Grunker probably did more wrong recommending guides to people than he realizes. He implicitly tells them the game is hard/complex when first thing he recommends are guides. And since when giving people solutions before they even struggled made them appreciate anything? Case in point, you instantly gave up and started to give suggestions.
It's not that the game is hard, merely that it requires a time investment that most people aren't willing to commit to. The time investment for myself would undoubtedly be far less than for someone else, but that doesn't change the fact that I couldn't be arsed. I don't want to spend a few hours reading through all the mechanics and looking over the skill tree to count multipliers and do basic arithmetic, all to make a build that functions just well enough to make it through the campaign before faltering at the start of maps. I don't find enjoyment in such things, and I'd instead prefer to make my way through the game, see if I enjoy it, and then commit to the time investment with aids such as guides to speed things up.
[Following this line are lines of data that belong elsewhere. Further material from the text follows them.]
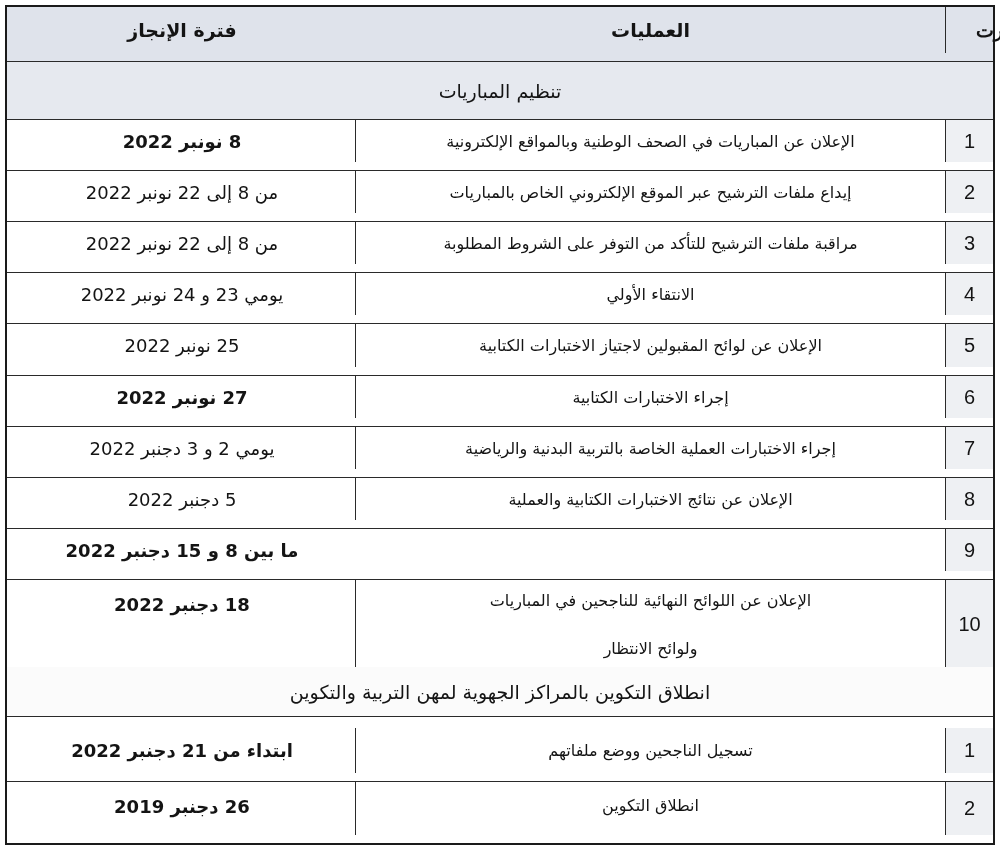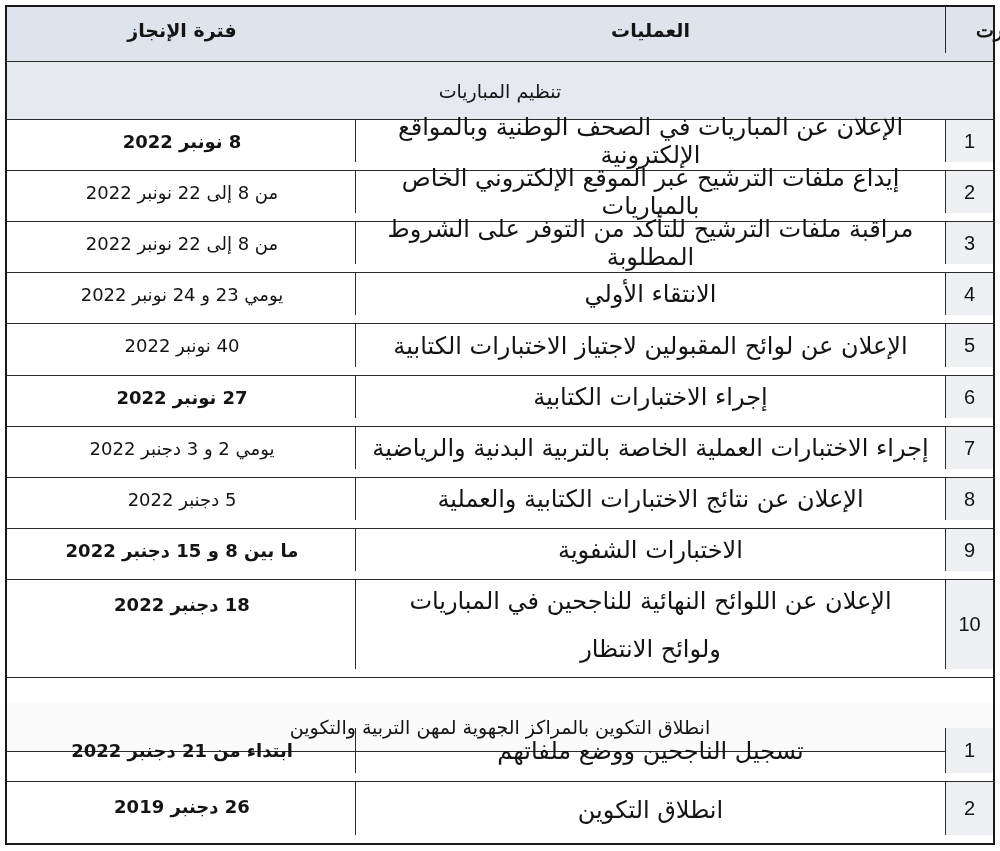"الإعلان عن المباريات في الصحف" .c-op { font-size: 24px -> 16px }
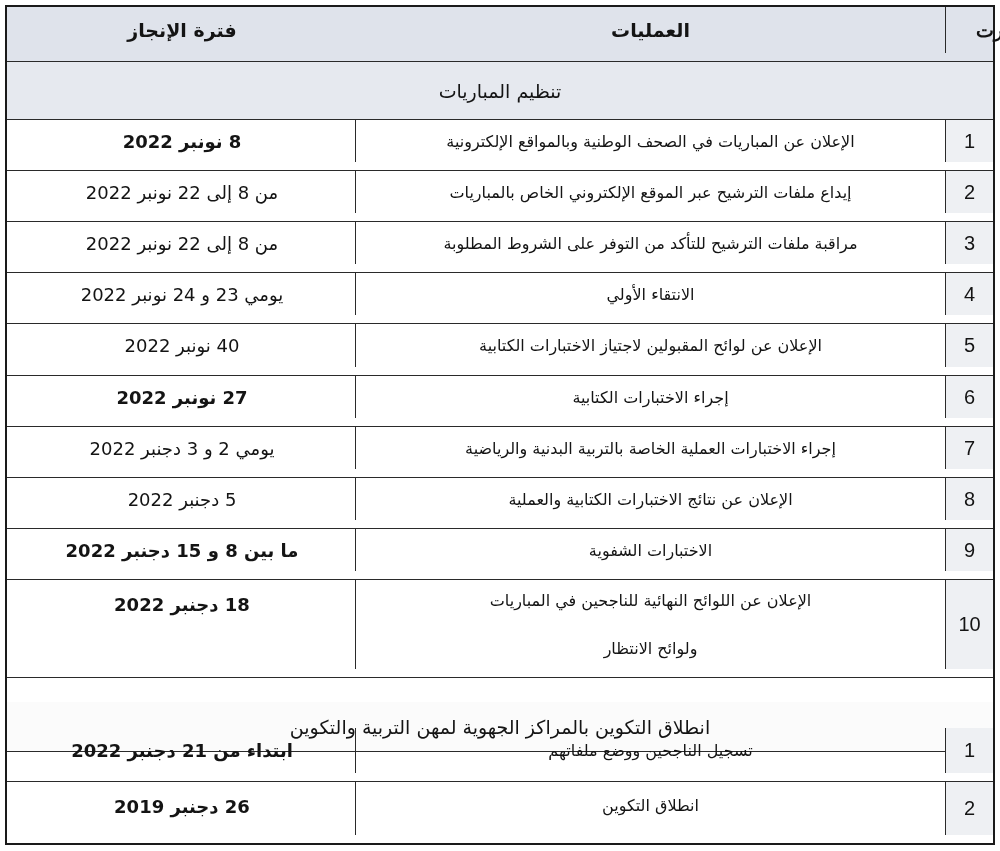"40 نونبر 2022" div.cell { text: 40 -> 25 }
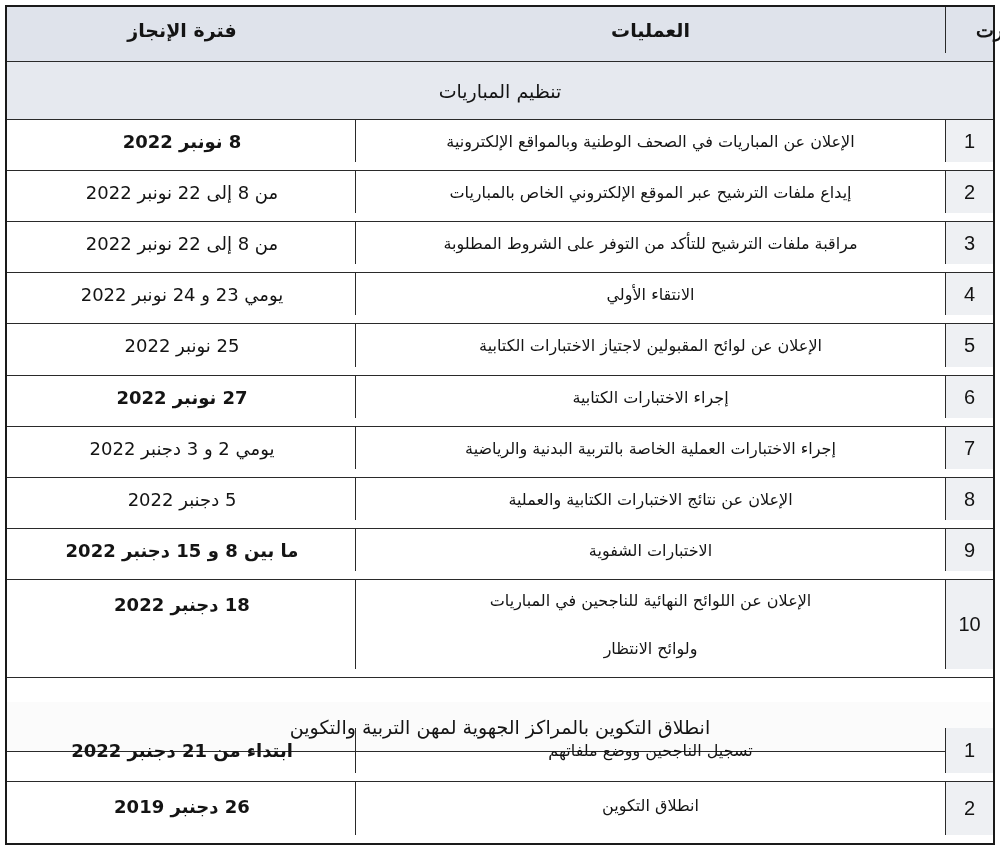"الاختبارات الشفوية" div.cell { html: <div>الاختبارات الشفوية</div> -> none }
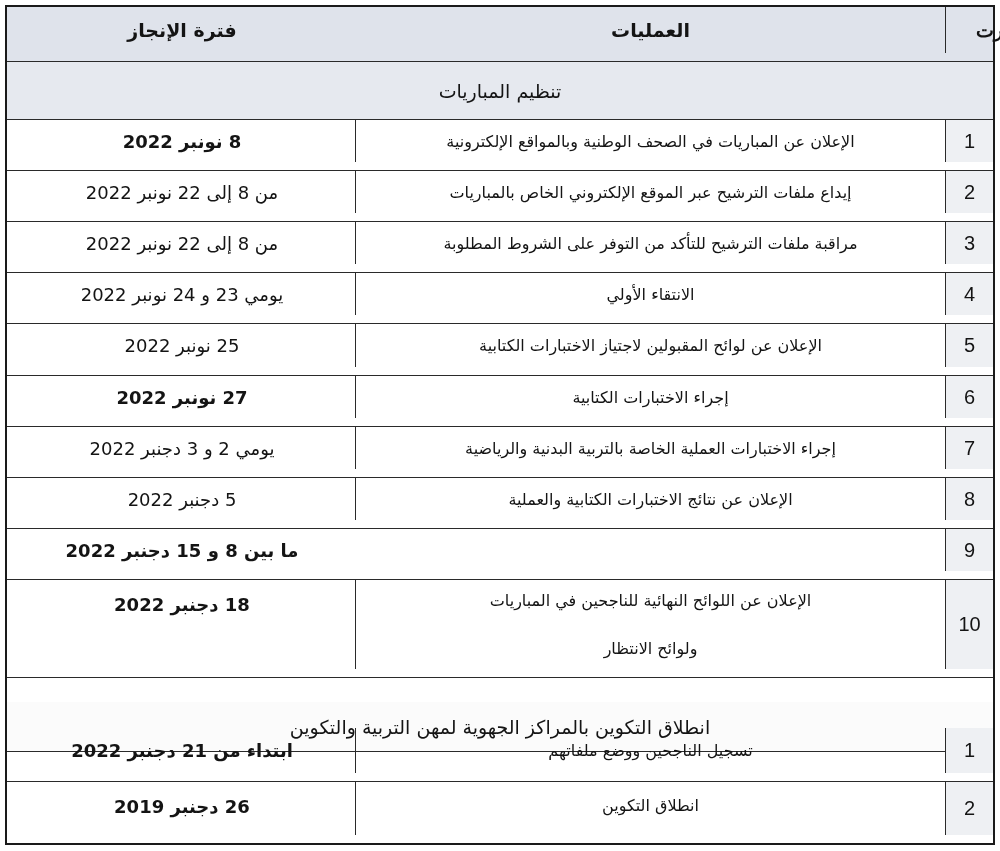"انطلاق التكوين بالمراكز الجهوية لمهن" div.row { top: 695px -> 660px }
If you scroll back to my posts where I'm asking for guides, before or right after I asked, I had queried on the time investment to become competent enough to design your own builds viable for end game mapping. Obviously I'm interested in learning for myself as evidenced by these posts.
It's akin to reading a chess book to learn basic theory instead of spending hundreds of hours theorizing and trying out different strategies before coming up with something that's not even a quarter as effective as the pre-established openings. Some enjoy that process of discovering new, I instead prefer the process of doing. If you want to assert that said trait reflects poorly on my creativity, I'd agree with you. I can appreciate those who have a passion for such things but I frankly do not and there is no point in trying to force things, especially when at the end of the day this is a video game. There is still learning to be had, and creating a build itself is an exercise in that aforementioned creativity, albeit not as pure, with parts of it cut out and a certain stifling of potential.
And finally, I love how you skipped past my very valid argument in regards to why my critiques are even more valid because of the type of person that I am, and how the average gamer, much less casual, are even less likely to go down the path you outlined and instead far more likely to go down the path that I went down. That's because you don't have a rebuttal, and instead have resorted to trying to make this an argument about whether or not I/we're cowards/lazy/unintelligent, when that is a non sequitur.
So... you didn't start with a guide. You probably finished the campaign and got to maps on your own, probably when game had even less onboarding. It just wasn't optimal. And you somehow think robbing people of that experience is the right thing to do because... you like zoom zoom easy mode? Or do you think of yourself as such an enlightened gamer other people couldn't possible manage to play the game if you struggled?
False equivalency. Reading guides has nothing to do with a game being zoom-zoom, and you yourself stated that the game isn't "that" hard, that ARPG is an extremely easy genre. As I said above, it's not the difficulty that's the issue, but the time investment required, and if Grunker knows the people that he's recommending things to, he probably is able to judge whether or not they'd appreciate such an experience versus being turned off by it and just not bothering with the game.
It's very tiresome having to explain every little detail in such painstaking terms, either because you're too stupid to understand or because your biases render you purposefully obtuse to the actual points that are being made.